Na minha cabeça começam a pipocar desculpas (que são aquelas coisas que a gente arruma pra se enganar), “tô ficando velha pra isso”, “não vai dar tempo”, “mas tenho que fazer outra coisa”… e por ai vai. No meio das desculpas vem o vitimismo, que aparece sem a gente perceber, e sim, este parágrafo sou eu mesma me esbofeteando, porque eu sei das desculpas que eu arrumo e das vezes que me faço de coitada. Ninguém é perfeito e esses são meus defeitos.

Só queria saber como acabar com esses sentimentos, que quando surgem são identificados e logo depois me sinto mal. Criando assim um ciclo de “vou fazer”, “não fiz”, “péssima”. Não sou budista, mas leio muito sobre, é uma das poucas religiões que eu tenho me identificado, e os textos são tapas na cara a todo momento. As vezes os ensinamentos me ajudam, outras me levam pra baixo. E eu continuo postergando coisas que eu gostaria de fazer e realizar.
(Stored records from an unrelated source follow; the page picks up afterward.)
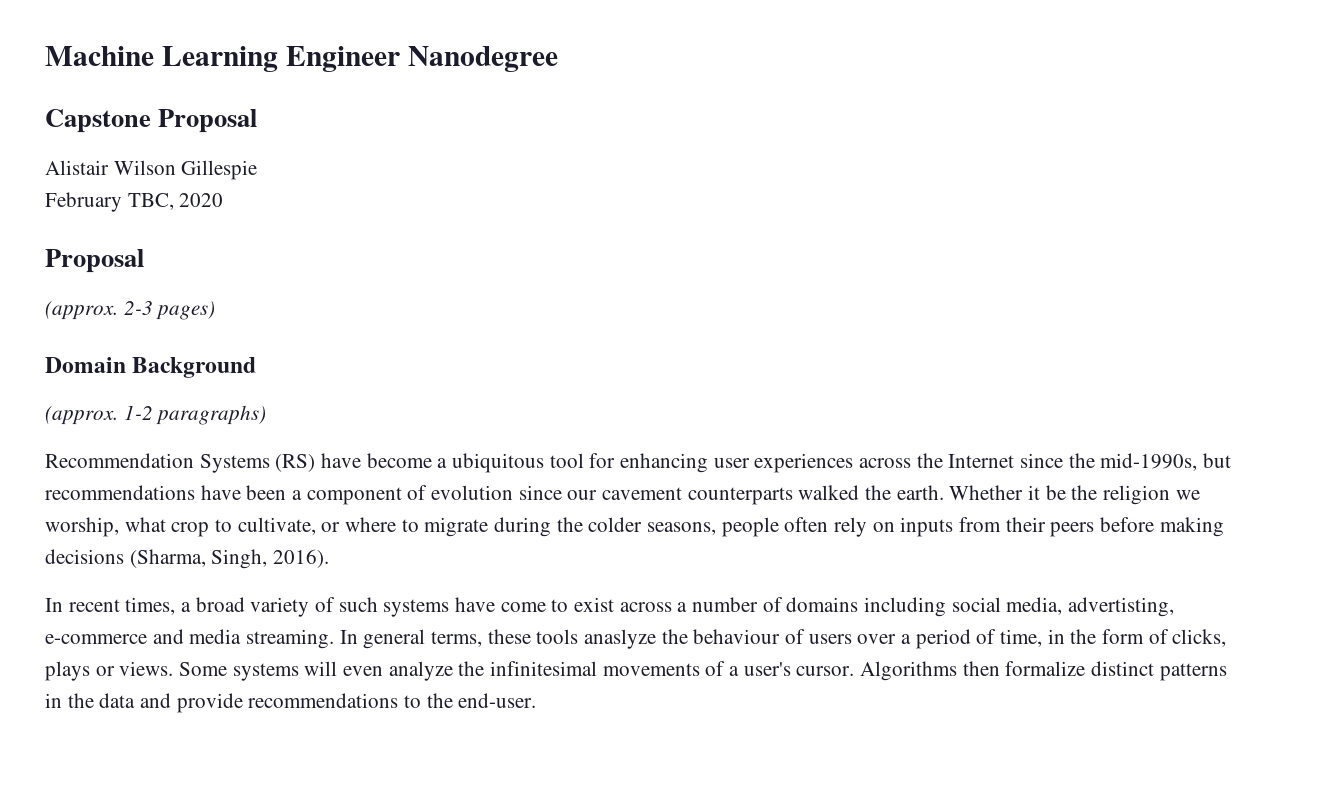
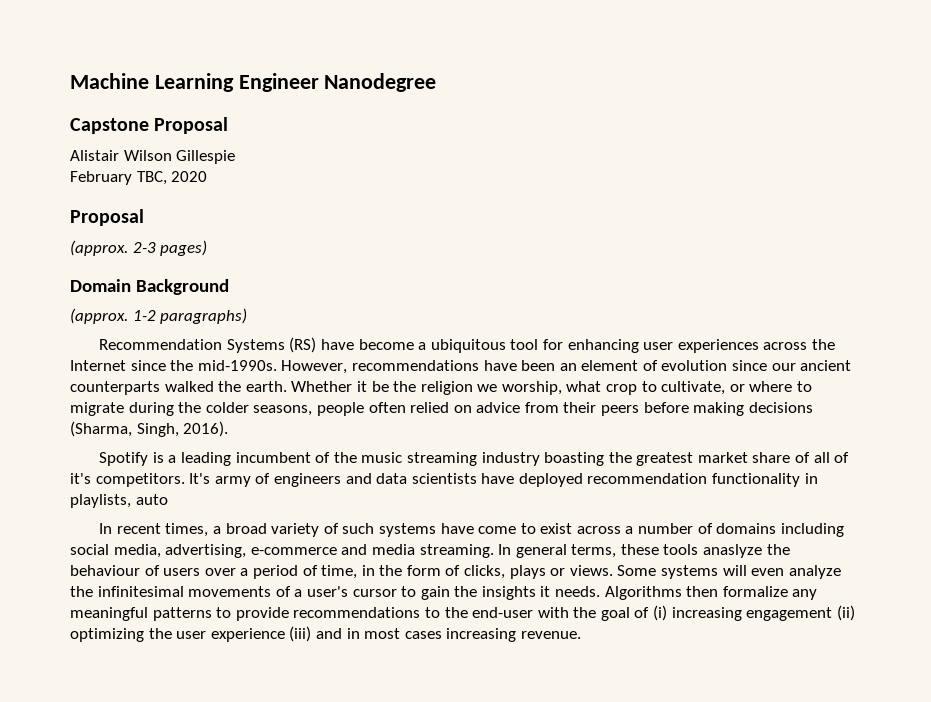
- Recommendation Systems (RS) have become a ubiquitous tool for enhancing user experiences across the Internet since the mid-1990s, but recommendations have been a component of evolution since our cavement counterparts walked the earth.
+ Recommendation Systems (RS) have become a ubiquitous tool for enhancing user experiences across the Internet since the mid-1990s. However, recommendations have been an element of evolution since our ancient counterparts walked the earth.
- Whether it be the religion we worship, what crop to cultivate, or where to migrate during the colder seasons, people often rely on inputs from their peers before making decisions (Sharma, Singh, 2016).
+ Whether it be the religion we worship, what crop to cultivate, or where to migrate during the colder seasons, people often relied on advice from their peers before making decisions (Sharma, Singh, 2016).
+ Spotify is a leading incumbent of the music streaming industry boasting the greatest market share of all of it's competitors. It's army of engineers and data scientists have deployed recommendation functionality in playlists, auto
- In recent times, a broad variety of such systems have come to exist across a number of domains including social media, advertisting, e-commerce and media streaming.
+ In recent times, a broad variety of such systems have come to exist across a number of domains including social media, advertising, e-commerce and media streaming.
- Some systems will even analyze the infinitesimal movements of a user's cursor. Algorithms then formalize distinct patterns in the data and provide recommendations to the end-user.
+ Some systems will even analyze the infinitesimal movements of a user's cursor to gain the insights it needs. Algorithms then formalize any meaningful patterns to provide recommendations to the end-user with the goal of (i) increasing engagement (ii) optimizing the user experience (iii) and in most cases increasing revenue.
Por conta de toda essa doidera, resolvi que o blog não será prioridade. Eu me comprometi a respeitar dias de posts e sempre tem conteúdo por aqui, mas eu preciso focar no que realmente é importante pra mim hoje. Não irei abandoná-lo, mas quero que a “obrigação” que tenho com ele hoje seja maleável e torne-se algo orgânico. Preciso deixar ir algumas coisas, porque hoje quero abraçar tudo e não estou fazendo nada, e o blog foi o que escolhi pra deixar ir aos poucos. Eu ainda tenho necessidade deste espaço pra me abrir, pra conhecer pessoas, mas que isso venha de forma fluída.

Obrigada por você que me acompanha por aqui. Não estou te abandonando, apenas dizendo que os posts serão mais coração daqui pra frente.